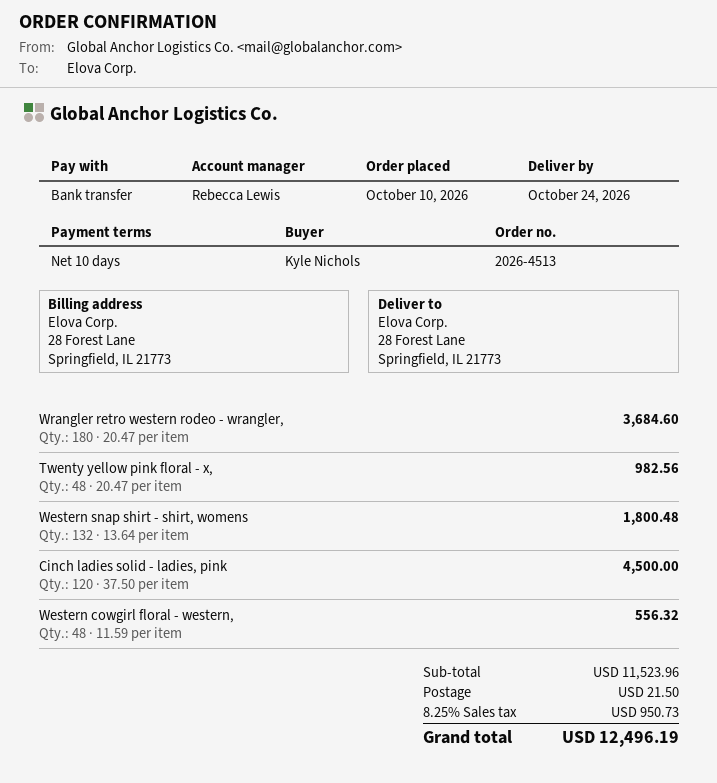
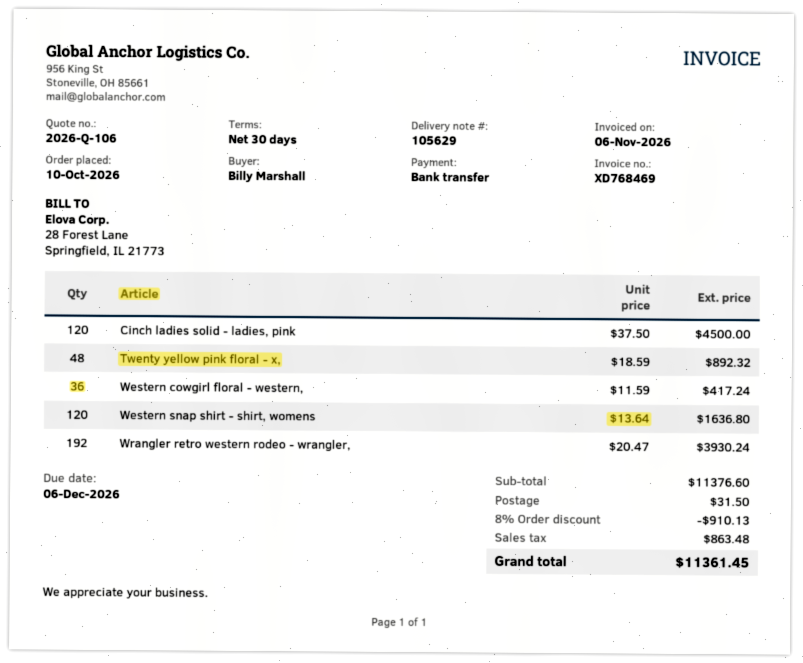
payment terms: 10 days -> 30 days
ordered by: Kyle Nichols -> Billy Marshall
Wrangler retro western rodeo - wrangler,: 180 x 20.47 = 3684.60 -> 192 x 20.47 = 3930.24
Twenty yellow pink floral - x,: 48 x 20.47 = 982.56 -> 48 x 18.59 = 892.32
Western snap shirt - shirt, womens: 132 x 13.64 = 1800.48 -> 120 x 13.64 = 1636.80
Western cowgirl floral - western,: 48 x 11.59 = 556.32 -> 36 x 11.59 = 417.24
subtotal: 11523.96 -> 11376.60
discount: none -> 8% = 910.13
shipping: 21.50 -> 31.50
tax: 950.73 -> 863.48
total: 12496.19 -> 11361.45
• • • • • • •
● How to complete this task
Give back every record above exactly as written, skipping each picture.

● Response to the task
payment terms: 10 days -> 30 days
ordered by: Kyle Nichols -> Billy Marshall
Wrangler retro western rodeo - wrangler,: 180 x 20.47 = 3684.60 -> 192 x 20.47 = 3930.24
Twenty yellow pink floral - x,: 48 x 20.47 = 982.56 -> 48 x 18.59 = 892.32
Western snap shirt - shirt, womens: 132 x 13.64 = 1800.48 -> 120 x 13.64 = 1636.80
Western cowgirl floral - western,: 48 x 11.59 = 556.32 -> 36 x 11.59 = 417.24
subtotal: 11523.96 -> 11376.60
discount: none -> 8% = 910.13
shipping: 21.50 -> 31.50
tax: 950.73 -> 863.48
total: 12496.19 -> 11361.45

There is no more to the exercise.